Each entry must be given again exactly as it appears, with images excluded.

___ Data extracts

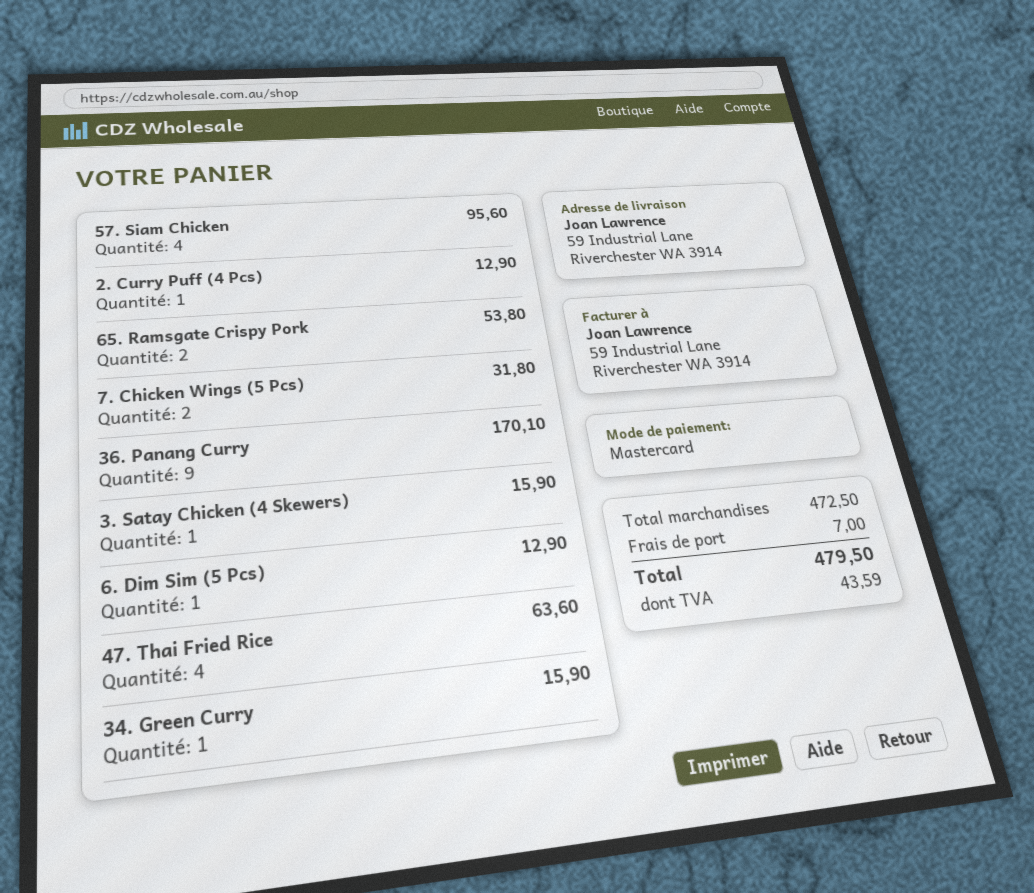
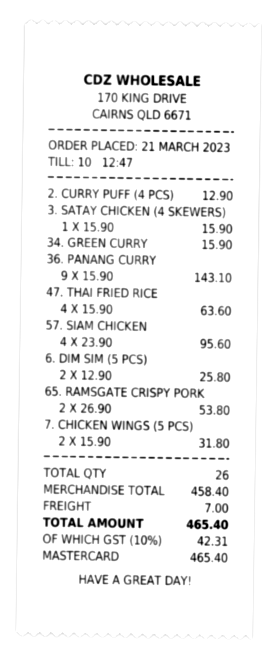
36. Panang Curry: 9 for 170.10 -> 9 for 143.10
6. Dim Sim (5 Pcs): 1 for 12.90 -> 2 for 25.80
subtotal: 472.50 -> 458.40
tax: 43.59 -> 42.31
total: 479.50 -> 465.40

______

Task answer:
36. Panang Curry: 9 for 170.10 -> 9 for 143.10
6. Dim Sim (5 Pcs): 1 for 12.90 -> 2 for 25.80
subtotal: 472.50 -> 458.40
tax: 43.59 -> 42.31
total: 479.50 -> 465.40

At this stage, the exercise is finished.